谢嬷嬷拧着衣角:“姨娘,负责给小姐们教规矩的练习姑姑也在昨日请辞了,奴才说尽好话也没能留住。”
苏阮一惊:“宛如姑姑是父亲特意请回府的教习,为人严谨又极重规矩,怎会不等父亲回府就匆匆辞行?”

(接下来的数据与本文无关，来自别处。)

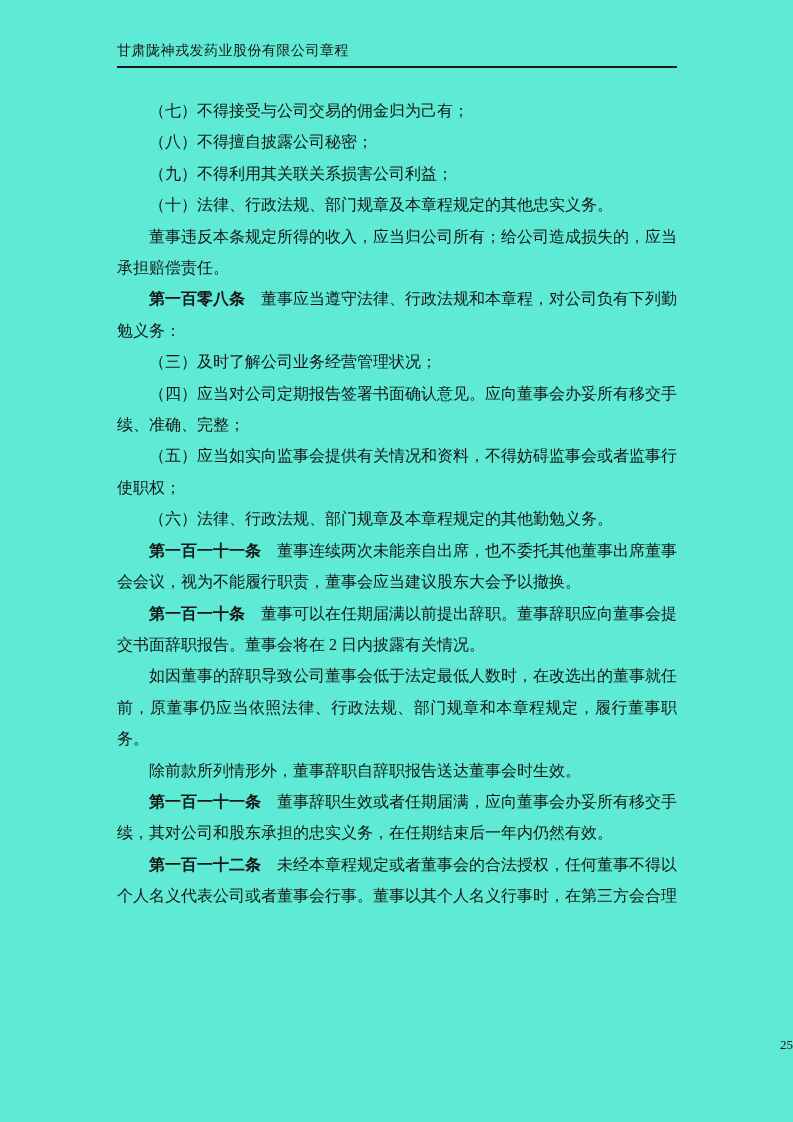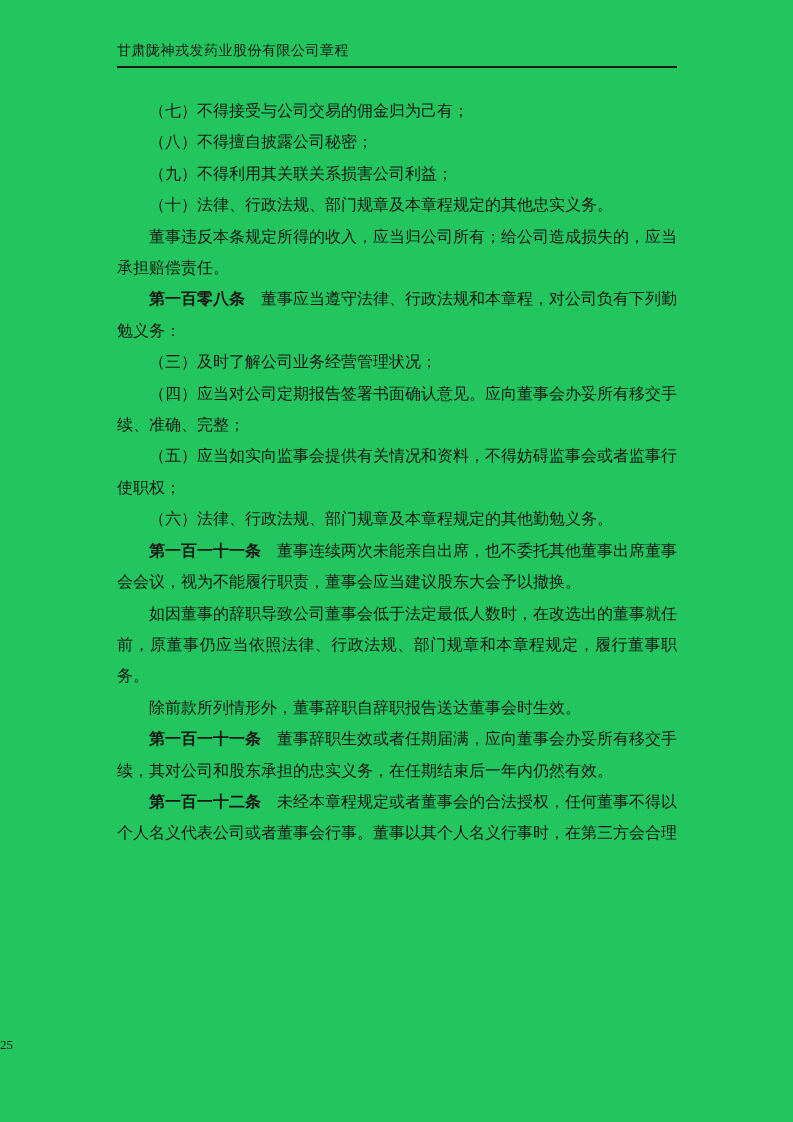"甘肃陇神戎发药业股份有限公司章程" .page { background: #22c55e -> #5eead4 }
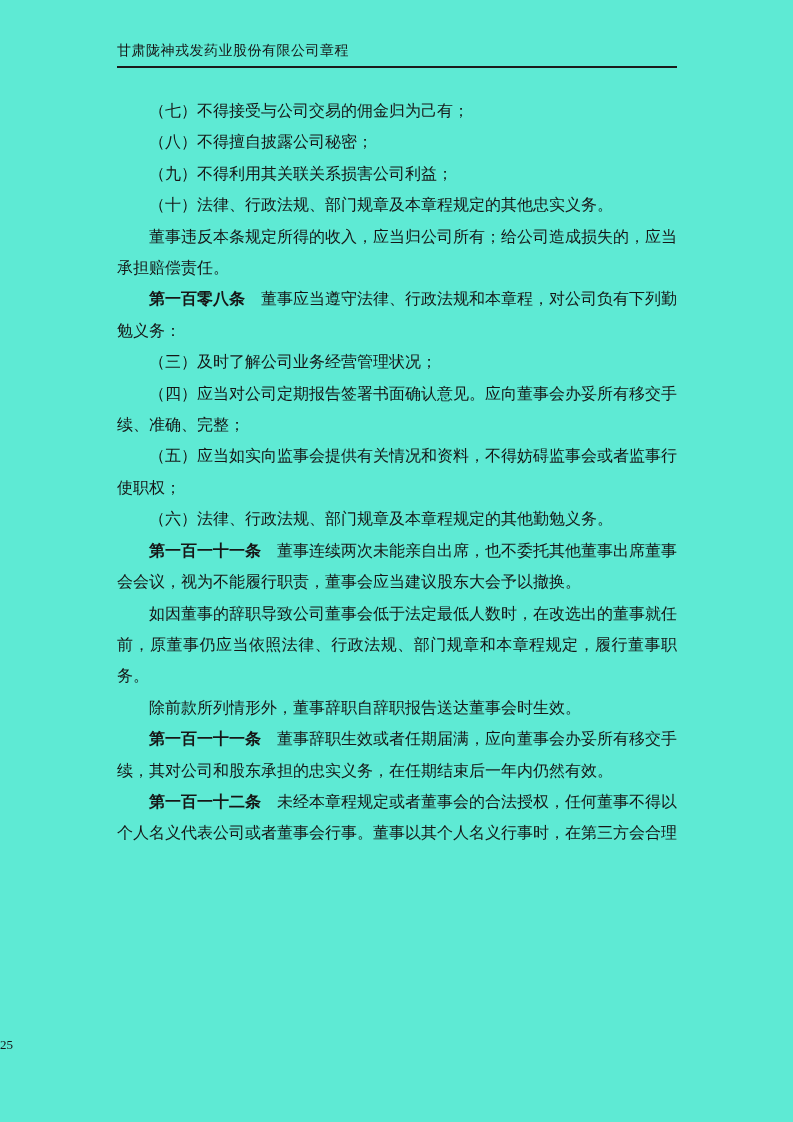"第一百一十条" p { html: none -> <p><span>第一百一十条 </span><span>董事可以在任期届满以前提出辞职。董事辞职应向董事会提交书面辞职报告。董事会将在 2 日内披露有关情况。</span></p> }
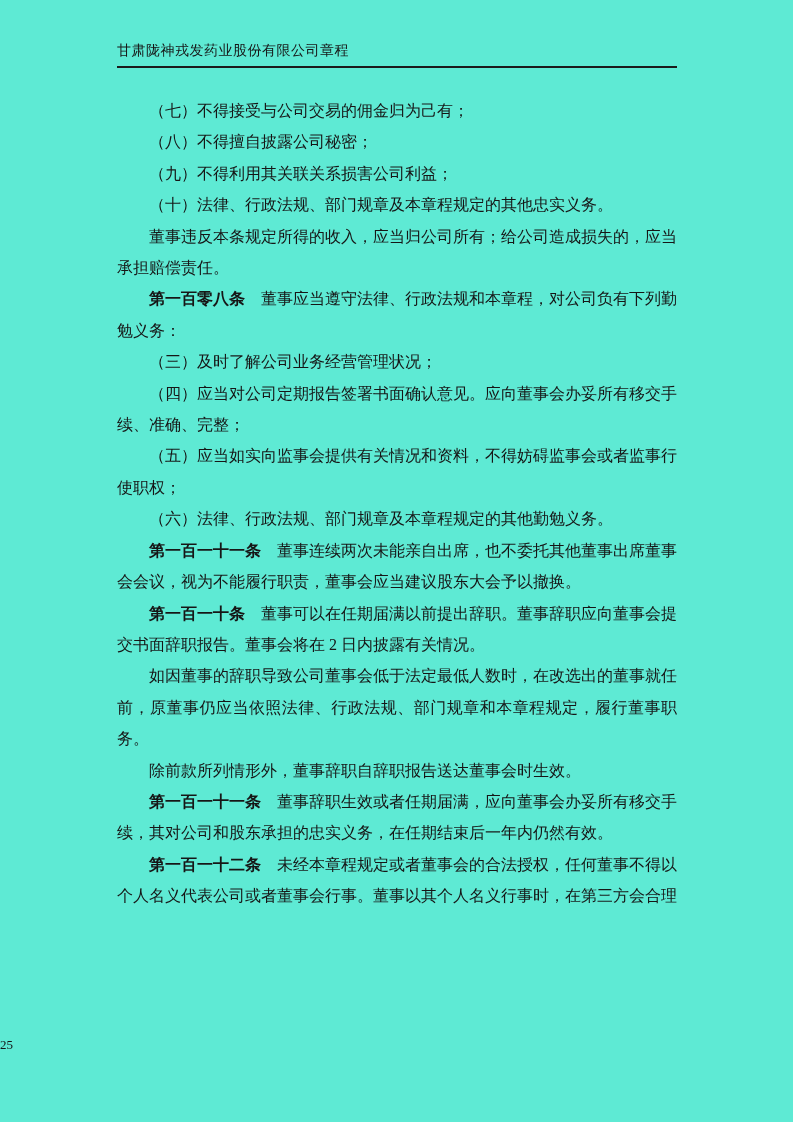"25" .doc-footer { text-align: left -> right }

“谁说不是呢!廖姑姑入府以来一直恪守本分,从不主动招惹事端,可这也架不住祸事主动找上门呐!”谢嬷嬷幽幽叹了口气,“那两家人是个顶个的贪心,听着下人们一声声叫着大爷、三爷,还真把自己当成这府上的正经主子了,说是跟老夫人挤在素心堂不成样子,吵着闹着要辟个单独的院子。府上的空院都充作了客房,临时改动又麻烦得紧,两家人还要挑剔位置太偏、光线不好,折腾了两天也没相中个合适的地方,一来二去就打起了崇德院的注意。可是这廖宛如也是个要强的,连老爷见了她都要恭恭敬敬叫声姑姑,指望着她在郑御史跟前说几句好话,哪里受得了这份闲气?当即就摆了脸子严词拒绝了。但那两家人无赖得紧,让下人收拾了行礼就冠冕堂皇地住进了崇德院,还恬不知耻地说,要是廖宛如不肯腾地方,他们也不介意跟她同住一个屋檐下。廖宛如讲的道理,这两家人是一个字也听不进去,依旧我行我素,去找老夫人讨说法吧,老夫人又偏生是个不知轻重缓急的,硬生生把人都给气走了,廖宛如走时还留了一句话,说是苏府上下言行无状,野调无腔。”
“父亲请廖宛如当教习是有所图谋,如今旧罪未除,又添新证,要是让父亲知道了,那祖母和那两家人就更加遭父亲厌弃了。”苏阮一想起被折腾得鸡飞狗跳的苏府,心中也不免生出几分怨怼,“祖母的心也生得太偏了一些。”
贺老夫人既是主子又是苏府唯一的长辈,谢嬷嬷便是有再多牢骚也不能像苏阮一样直言不讳,只是缓了缓情绪又皱眉道:“若是廖宛如请辞之后就回了乡,咱们还能劝劝老爷念着往昔情分、顾念一点血脉亲情,可这人偏巧不巧,如今正是住在郑御史府上,这事怕是要掀起不小的风浪。”
“这是要彻底断了昨天和那两家的后路、是要让他们永世不得翻身!”苏阮若有所思得拧住秀眉,低低地喃喃道,“我原先就觉得宛如姑姑有些蹊跷,好似专程来替苏鸾送东风一般,可大哥到底还未入仕,手怎么能伸到宫里?”
谢嬷嬷顺着她的思绪往下想,片刻之后才迟疑道:“难不成是叶家世子?”
苏阮点点头、又迟疑地摇了摇头:“她身后之人若真是叶天凌,以宣平侯府的权势,苏鸾根本不用跟咱们绕这么多圈圈,更不必让心无城府的苏绾唱那么一出大戏、借着假死脱身。”
听着两人说道了许久的李氏目光沉沉道:“无论她身后有没有人、那人又是不是叶家世子,这一次都是咱们疏忽了。那两家人入府本就是苏鸾的安排,她笃定我顾念老夫人、妾室的身份又尴尬,必然不会出面管束他们,这才有机会埋了这许多伏笔,只等老爷回京就能彻底将老夫人和那两家彻底打入地狱。事到如今,老夫人失势已成定局,那两家人也定然会被赶回江州,我这个有份无名的当家主母,也少不了要遭老爷的记恨,更别说还在牢里的秦儿。苏鸾精于算计,又懂得隐忍,倒是与许如梅没有半点相似。”
苏阮不知道上一辈之间的曲折,更不知道二房因着许如梅之死,已经跟长房结了死仇,是故对李氏忽然提到那个沉寂无声的名字感到有些意外,困惑地唤了一声:“娘?”
李氏却只是思虑重重地空洞着目光,视线仿佛透过玄青色的车帘望向了不知名的远方。
苏府之中风声鹤唳,聪明之人都能嗅到一丝肃杀,但贺老夫人还指望着苏豫经过北山围猎之后,与自家手足冰释前嫌,仍是由着那两家人不知自持地在府中横行,其余各房避之不及。